I gave nothing a score above three. Andrew was sitting next to me, and he gave nothing above a three either, despite several designs making extensive use of techniques designed to appeal to his demographic. (A demographic consisting of people who love the colour purple.)

If there really are people out there doing free high quality web designs for the fun of it, I’d appreciate some Google terms.

Thursday 21 October 2004

It’s high past time that I stopped using Movable Type 2.6.x on my servers. Various options present themselves.

The first is upgrading to Movable Type 3.x. This is undesirable for two reasons. I’m hitching my wagon to proprietary software that may have arbitrary changes in price and conditions whenever a new version is released. Further, the 3.x version would cost US$99, and while I can afford this, I’m hosting other people’s weblogs using this installation, with one exception, and none of them are paying me. So I don’t feel generous enough to do this.

The next is using a Free Software solution. This is appealing; it’s my default choice in all other kinds of software. However, in order to do this, the software should have available all the features of Movable Type that the users, or I their administrator (captor) need:

Multiple weblog support.
I have ten weblogs. I don’t want to make ten copies of the same piece of (PHP, because everything is in PHP) code in ten different directories; make either ten different databases or fifty different database tables; and give the same users varying permissions over ten different weblogs. This one is a surprisingly rare feature.
User-based security.
This is not so much because I think the users are EVIL as because they will make mistakes. If the software gives them edit access to all the blogs, they will regularly make posts in the wrong place.
Web interface.
Most of these people don’t have their own computer, they blog from labs or the library. Uploading text files doesn’t cut it.
User editable templates.
Julia wants this, at least, and probably Mos does too.

Now, The first requirement alone knocks out a huge number of the candidates. There are a few that remain. Pivot seems buggy and … odd (probably unusable by users weaned on MT). b2evolution really seems like the only other candidate.

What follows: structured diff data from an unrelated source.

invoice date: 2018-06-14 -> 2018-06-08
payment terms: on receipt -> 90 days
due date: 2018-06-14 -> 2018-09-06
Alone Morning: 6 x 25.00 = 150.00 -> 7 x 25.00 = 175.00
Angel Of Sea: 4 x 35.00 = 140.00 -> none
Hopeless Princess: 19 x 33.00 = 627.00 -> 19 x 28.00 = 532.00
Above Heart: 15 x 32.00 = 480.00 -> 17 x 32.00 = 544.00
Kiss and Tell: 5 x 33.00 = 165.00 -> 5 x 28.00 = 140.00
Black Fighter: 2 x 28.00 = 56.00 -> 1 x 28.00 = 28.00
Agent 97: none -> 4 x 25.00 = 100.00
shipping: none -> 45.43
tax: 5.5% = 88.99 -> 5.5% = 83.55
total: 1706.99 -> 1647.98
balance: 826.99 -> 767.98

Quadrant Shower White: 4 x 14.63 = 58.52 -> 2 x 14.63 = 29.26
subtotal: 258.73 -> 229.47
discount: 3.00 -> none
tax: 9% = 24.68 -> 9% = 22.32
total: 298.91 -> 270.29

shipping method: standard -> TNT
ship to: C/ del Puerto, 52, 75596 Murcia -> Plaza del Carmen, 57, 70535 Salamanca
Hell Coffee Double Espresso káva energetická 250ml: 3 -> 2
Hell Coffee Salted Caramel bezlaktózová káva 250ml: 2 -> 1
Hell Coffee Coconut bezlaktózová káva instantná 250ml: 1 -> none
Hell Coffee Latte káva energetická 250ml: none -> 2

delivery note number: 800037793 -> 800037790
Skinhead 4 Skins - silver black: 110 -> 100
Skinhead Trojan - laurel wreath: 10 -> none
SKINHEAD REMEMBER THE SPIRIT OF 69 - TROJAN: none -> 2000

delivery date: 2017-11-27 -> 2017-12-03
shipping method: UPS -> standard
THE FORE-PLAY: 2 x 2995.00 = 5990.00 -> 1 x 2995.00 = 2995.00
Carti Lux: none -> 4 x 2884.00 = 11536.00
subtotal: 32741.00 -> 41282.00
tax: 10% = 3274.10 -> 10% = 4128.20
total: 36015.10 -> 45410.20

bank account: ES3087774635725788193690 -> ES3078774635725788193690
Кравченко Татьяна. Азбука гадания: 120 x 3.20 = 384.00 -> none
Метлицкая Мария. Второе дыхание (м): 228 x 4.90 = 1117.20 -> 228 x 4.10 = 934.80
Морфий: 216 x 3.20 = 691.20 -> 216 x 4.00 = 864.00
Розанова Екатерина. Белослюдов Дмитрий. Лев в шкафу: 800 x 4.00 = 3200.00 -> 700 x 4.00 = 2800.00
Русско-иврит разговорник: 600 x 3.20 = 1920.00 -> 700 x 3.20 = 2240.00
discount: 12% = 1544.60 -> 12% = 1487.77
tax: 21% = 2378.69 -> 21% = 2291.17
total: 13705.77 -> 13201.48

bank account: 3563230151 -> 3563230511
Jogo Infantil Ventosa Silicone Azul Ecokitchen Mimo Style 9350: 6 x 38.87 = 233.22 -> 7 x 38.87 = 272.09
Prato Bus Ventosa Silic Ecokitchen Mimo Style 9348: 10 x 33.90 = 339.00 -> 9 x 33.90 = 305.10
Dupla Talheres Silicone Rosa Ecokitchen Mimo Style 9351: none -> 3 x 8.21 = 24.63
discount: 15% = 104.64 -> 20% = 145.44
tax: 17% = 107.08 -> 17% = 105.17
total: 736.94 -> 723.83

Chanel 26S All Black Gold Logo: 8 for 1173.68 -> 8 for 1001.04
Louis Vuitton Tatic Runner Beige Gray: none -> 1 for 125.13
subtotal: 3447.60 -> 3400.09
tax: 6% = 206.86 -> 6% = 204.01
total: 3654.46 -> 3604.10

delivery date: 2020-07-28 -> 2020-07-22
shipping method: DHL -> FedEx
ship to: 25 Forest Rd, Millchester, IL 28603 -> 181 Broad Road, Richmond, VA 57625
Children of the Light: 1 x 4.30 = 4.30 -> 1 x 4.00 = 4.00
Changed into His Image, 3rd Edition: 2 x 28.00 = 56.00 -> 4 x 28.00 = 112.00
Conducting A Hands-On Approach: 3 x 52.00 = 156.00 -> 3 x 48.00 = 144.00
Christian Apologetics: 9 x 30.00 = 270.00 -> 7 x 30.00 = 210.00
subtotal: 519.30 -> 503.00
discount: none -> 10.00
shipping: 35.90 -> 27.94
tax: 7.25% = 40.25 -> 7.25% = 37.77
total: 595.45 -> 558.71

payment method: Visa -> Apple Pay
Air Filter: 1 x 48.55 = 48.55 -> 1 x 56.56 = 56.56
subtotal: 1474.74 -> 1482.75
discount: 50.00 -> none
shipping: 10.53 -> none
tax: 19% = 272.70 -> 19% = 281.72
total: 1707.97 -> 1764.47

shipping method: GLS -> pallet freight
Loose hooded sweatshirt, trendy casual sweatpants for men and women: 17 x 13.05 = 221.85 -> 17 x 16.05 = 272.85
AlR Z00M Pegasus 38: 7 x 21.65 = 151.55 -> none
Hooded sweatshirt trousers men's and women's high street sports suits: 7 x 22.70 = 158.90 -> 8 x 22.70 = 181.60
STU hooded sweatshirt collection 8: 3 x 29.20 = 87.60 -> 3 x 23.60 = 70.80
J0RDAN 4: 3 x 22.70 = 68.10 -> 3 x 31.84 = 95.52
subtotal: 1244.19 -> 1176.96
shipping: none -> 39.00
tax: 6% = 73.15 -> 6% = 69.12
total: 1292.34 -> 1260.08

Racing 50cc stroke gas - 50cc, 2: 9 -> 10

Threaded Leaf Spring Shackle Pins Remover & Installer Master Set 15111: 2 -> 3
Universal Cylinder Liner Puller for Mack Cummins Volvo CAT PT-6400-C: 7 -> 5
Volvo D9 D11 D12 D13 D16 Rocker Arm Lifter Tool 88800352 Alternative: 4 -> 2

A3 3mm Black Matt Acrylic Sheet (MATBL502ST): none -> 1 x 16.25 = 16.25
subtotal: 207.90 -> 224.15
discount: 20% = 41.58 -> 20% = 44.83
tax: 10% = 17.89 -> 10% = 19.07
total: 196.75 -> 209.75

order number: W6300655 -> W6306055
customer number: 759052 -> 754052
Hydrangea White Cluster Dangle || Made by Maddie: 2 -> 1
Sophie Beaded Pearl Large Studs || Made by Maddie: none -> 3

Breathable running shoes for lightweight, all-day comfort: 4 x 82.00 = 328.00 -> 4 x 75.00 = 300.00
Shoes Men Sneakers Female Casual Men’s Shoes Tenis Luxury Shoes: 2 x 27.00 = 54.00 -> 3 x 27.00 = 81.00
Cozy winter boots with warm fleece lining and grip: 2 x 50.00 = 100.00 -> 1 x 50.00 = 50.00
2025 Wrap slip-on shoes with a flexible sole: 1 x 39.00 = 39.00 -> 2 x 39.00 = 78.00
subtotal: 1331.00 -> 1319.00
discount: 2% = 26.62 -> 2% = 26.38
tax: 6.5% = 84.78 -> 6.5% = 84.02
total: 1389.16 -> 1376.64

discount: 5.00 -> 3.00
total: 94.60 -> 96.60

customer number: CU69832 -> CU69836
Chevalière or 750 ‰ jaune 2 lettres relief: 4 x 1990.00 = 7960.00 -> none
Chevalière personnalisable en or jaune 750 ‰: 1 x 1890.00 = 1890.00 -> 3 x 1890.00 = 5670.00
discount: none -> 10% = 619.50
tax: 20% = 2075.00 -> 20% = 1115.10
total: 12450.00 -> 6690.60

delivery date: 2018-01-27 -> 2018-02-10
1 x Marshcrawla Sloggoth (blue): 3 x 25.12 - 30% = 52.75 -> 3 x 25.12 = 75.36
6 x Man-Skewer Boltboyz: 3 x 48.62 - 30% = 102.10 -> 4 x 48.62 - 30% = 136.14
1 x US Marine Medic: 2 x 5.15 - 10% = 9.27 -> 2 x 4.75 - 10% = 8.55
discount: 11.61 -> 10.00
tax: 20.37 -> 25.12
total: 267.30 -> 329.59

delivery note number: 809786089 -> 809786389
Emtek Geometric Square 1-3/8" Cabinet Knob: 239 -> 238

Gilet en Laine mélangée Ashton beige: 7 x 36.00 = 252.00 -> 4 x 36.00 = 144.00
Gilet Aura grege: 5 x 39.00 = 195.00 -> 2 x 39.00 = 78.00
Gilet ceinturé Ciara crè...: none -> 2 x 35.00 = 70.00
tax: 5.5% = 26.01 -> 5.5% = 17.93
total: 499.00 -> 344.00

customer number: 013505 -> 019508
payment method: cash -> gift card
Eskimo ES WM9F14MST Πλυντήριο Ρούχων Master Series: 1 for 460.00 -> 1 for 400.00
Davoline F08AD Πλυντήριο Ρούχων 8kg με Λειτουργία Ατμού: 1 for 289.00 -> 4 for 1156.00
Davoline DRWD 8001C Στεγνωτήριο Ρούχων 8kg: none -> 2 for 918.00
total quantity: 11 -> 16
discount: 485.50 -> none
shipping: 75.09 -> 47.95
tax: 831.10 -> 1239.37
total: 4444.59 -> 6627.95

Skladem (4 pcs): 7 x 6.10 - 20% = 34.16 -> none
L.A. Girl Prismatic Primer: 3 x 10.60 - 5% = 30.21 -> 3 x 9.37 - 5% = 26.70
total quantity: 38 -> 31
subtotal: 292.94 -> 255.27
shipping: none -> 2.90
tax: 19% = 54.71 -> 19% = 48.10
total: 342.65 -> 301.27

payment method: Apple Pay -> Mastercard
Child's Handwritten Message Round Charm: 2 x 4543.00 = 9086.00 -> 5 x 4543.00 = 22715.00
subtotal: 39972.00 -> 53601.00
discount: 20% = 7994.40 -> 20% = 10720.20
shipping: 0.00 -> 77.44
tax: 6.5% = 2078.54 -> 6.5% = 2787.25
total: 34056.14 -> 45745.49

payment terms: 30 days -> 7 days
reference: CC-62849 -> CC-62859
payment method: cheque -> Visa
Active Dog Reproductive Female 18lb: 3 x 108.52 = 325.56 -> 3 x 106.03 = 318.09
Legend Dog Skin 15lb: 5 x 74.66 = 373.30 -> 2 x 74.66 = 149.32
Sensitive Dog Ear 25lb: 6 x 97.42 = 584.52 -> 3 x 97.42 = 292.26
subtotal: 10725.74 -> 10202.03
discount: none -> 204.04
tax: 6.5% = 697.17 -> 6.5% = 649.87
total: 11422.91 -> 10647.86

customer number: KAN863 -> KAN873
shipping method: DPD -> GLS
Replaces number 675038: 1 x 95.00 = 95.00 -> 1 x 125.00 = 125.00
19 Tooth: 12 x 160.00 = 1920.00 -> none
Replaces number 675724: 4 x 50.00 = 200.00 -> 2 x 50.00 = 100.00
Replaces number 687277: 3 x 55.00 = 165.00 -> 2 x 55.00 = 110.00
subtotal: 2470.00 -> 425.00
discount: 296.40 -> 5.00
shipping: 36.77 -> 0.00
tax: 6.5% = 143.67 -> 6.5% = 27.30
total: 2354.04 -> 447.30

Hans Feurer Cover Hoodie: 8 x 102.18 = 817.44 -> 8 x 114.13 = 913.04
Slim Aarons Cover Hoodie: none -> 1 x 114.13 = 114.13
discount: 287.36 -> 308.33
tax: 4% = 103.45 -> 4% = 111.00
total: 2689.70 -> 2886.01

The last alternative is writing my own, because there does rather seem to be a hole in the (quite considerable) market. However, I’ve already done this twice, once for puzzling.org and once ages ago for eyes, and it’s getting dull. And in neither of those cases have I gotten anywhere near things like comments, trackbacks, or other basically necessary features. And while I have no doubt that the basic features of multiple weblogs, multiple users, and web editing would be developed fairly rapidly, the list of stuff I’d need to do started looking a little nasty:

  • I have to decide on a backend. Ew. And every time I change the code I have to have upgrade scripts. More ew.
  • In order to have more than one other user and any co-developers at all, there is but one choice of language. (Unless it turned out to be such a killer app that web hosts around the world started installing twisted.web — unlikely.)
  • Input validation and web based authentication are which of: horrible, easy to get wrong and boring? Answer: all of the above.
  • Then there’s that old horror: prevention of evil. Even if I trust my users to avoid malicious markup the question of fending off comment spammers, referrer spammers, trackback spammers and other jerks will arise eventually.
  • Letting users edit the templates is a huge input validation problem all on its own: how do you dig them out when they write an invalid template? (Getting them to write Nevow style templates? Well, anything’s possible.)
  • In order to handle both my own and other people’s bizarro weblog setups, it would need to work with arbitrary file systems, arbitrary vhosts, and quite likely generate URLs specified by the user.
  • In order to work with both my own and other people’s bizarro weblog setups, it would need to parse about twenty different types of export format.

Irritants; Shiny things

Irritants

  1. Our host’s wireless router, whose default DHCP lease is 30 seconds. That’s sure to fill one’s logs, asking for a new IP address every 30 seconds. I discovered recently though that if you specify a lease time, any lease time, it gives you about 40% of that time. There’s some amusement to be had from that if you aren’t nicely sending DHCPRELEASE, but at the moment I am settling for a lease of 852 million seconds. And counting.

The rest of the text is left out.